Die Corona-Krise hat es deutlich gemacht: Deutschland hat beim Thema Digitalisierung Nachholbedarf. Das betrifft insbesondere die öffentliche Verwaltung und die digitale Bildung. Zwar können wir in einigen Bereichen Fortschritte aufweisen, wie zum Beispiel beim voranschreitenden Breitbandausbau, doch liegt in anderen Sparten noch vieles im Argen. Dazu zählt der Fachkräftemangel in der Informationstechnik (IT) oder eine vollumfängliche Datenverwaltung. Um im digitalen Wettstreit zukünftig besser mit anderen Nationen konkurrieren zu können, muss Deutschland kräftig zulegen. Im internationalen Vergleich steht unser Land aktuell nur auf Platz 18 unter 64 Ländern – drei Plätze schlechter als noch 2015.

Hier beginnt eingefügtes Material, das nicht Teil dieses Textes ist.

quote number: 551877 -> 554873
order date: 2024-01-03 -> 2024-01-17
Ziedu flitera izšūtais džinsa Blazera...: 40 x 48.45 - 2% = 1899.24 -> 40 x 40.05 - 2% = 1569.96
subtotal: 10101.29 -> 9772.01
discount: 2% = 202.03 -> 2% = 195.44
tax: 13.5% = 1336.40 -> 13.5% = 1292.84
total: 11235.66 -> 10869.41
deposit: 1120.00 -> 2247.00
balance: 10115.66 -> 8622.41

Dies ergibt der IMD Digital Competitiveness Index 2021, dem Daten und Erhebungen aus 2020 zugrunde liegen. Der Punkt Wissen wird auf Platz 14 eingestuft, Zukunftsorientierung landet auf Position 18 und Technologie sogar nur auf dem 31. Rang. In der Gesamtwertung führt die USA vor Hongkong und Schweden.

Vorbild Estland

In puncto Digitalisierung kann Deutschland sogar noch von einem kleinen Staat wie Estland lernen. Das EU-Land im nördlichen Baltikum zählt gerade einmal 1,3 Millionen Einwohner – etwa so viel wie Mecklenburg-Vorpommern. In wenigen Jahrzehnten hat sich „Estonia“ vom ehemaligen Teil der Sowjetunion zu einer der fortschrittlichsten Gesellschaften der Welt entwickelt. Bereits 2000 startete Estland mehrere Digitalinitiativen wie die ID-Card – eine Bürgerkarte, die zugleich Ausweis, Führerschein und Versichertenkarte ist.

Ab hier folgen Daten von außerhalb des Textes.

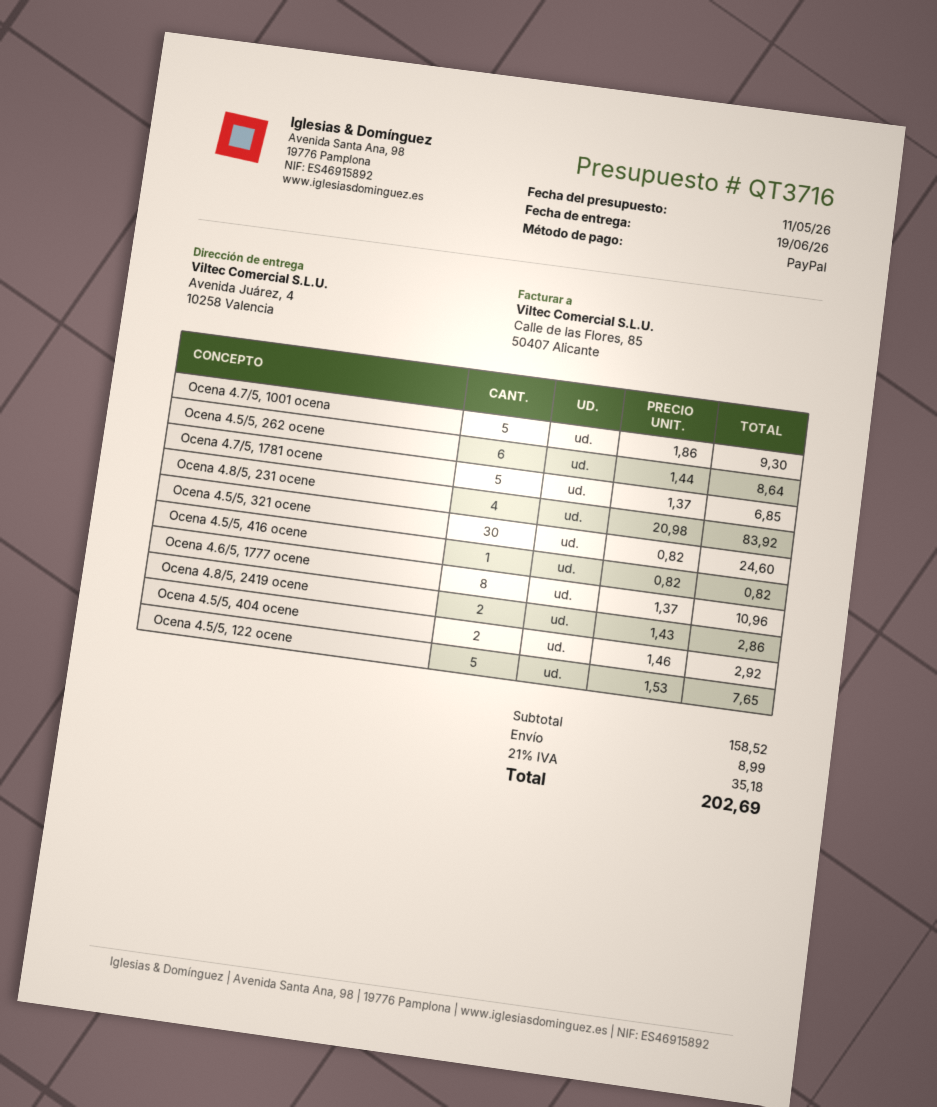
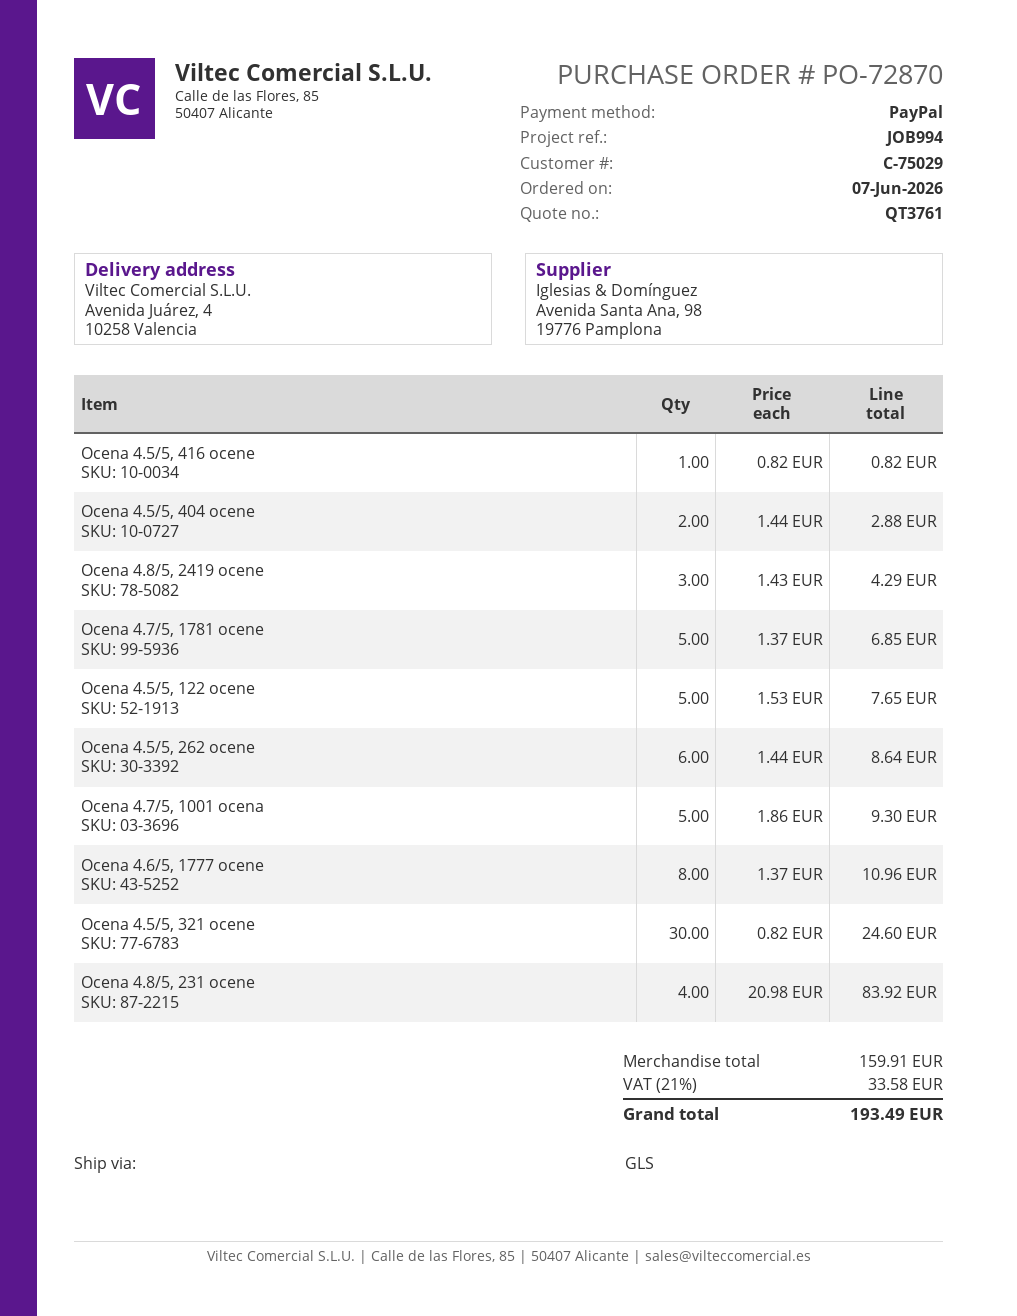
quote number: QT3716 -> QT3761
Ocena 4.8/5, 2419 ocene: 2 x 1.43 = 2.86 -> 3 x 1.43 = 4.29
Ocena 4.5/5, 404 ocene: 2 x 1.46 = 2.92 -> 2 x 1.44 = 2.88
subtotal: 158.52 -> 159.91
shipping: 8.99 -> none
tax: 21% = 35.18 -> 21% = 33.58
total: 202.69 -> 193.49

Rund 3000 verschiedene Dienstleistungen, aufgeteilt in Behörden und privatwirtschaftliche Unternehmen, lassen sich bequem von zu Hause aus erledigen. Künftig sollen sogar Sozialleistungen komplett automatisiert erfolgen, etwa die Beantragung von Kindergeld oder die Anmeldung bei der Krankenversicherung.

Die E-Verwaltung in Deutschland bis Ende 2022?

In Deutschland sind solche Entwicklungen weiterhin Zukunftsmusik, obwohl das Online-Zugangsgesetz bereits vor Jahren auf den Weg gebracht wurde. Digitale Dienstleistungen wie die Kfz-Ummeldung oder die Beantragung des Elterngeldes sind über das Verwaltungsportal des Bundes zwar bereits möglich, jedoch ist das Ausfüllen der Anträge kompliziert und lässt sich noch nicht papierlos durchführen.

Für die Vereinfachung der Prozesse fehlt es insbesondere an Fachkräften. Um die Digitalisierung in deutschen Verwaltungen voranzutreiben, erwog Bundeswirtschaftsminister Peter Altmaier (2018-2021) im Frühjahr 2021 sogar, „das beste digitale Team Estlands“ einzufliegen. Dazu ist allerdings eine IT-Konsolidierung der Bundesverwaltung erforderlich. Alle Behörden müssen mit leistungsstarken und schnellen Systemen arbeiten, über Sicherheitsserver digital vernetzt und die Dienste vereinheitlicht werden. Bis Ende 2022 sollen Melderegister, Handelsregister und Gesundheitsdaten digitalisiert sein.

Die Zukunft der Digitalisierung in Deutschland

Auf dem Weg in ein digitales Deutschland gilt es Experten zufolge großes Augenmerk zu legen auf die für uns so wichtige Industrie 4.0 – der elektronischen Vernetzung von Maschinen – die hierzulande noch in den Kinderschuhen läuft steckt. Über die digitalen Zwillinge der Unternehmen werden die in der Produktion erfassten Datenmassen analysiert und veranschaulicht. Dort stehen sie für unterschiedlichste Anforderungen zur Verfügung und stellen das digitale Gedächtnis unserer industriellen Welt dar.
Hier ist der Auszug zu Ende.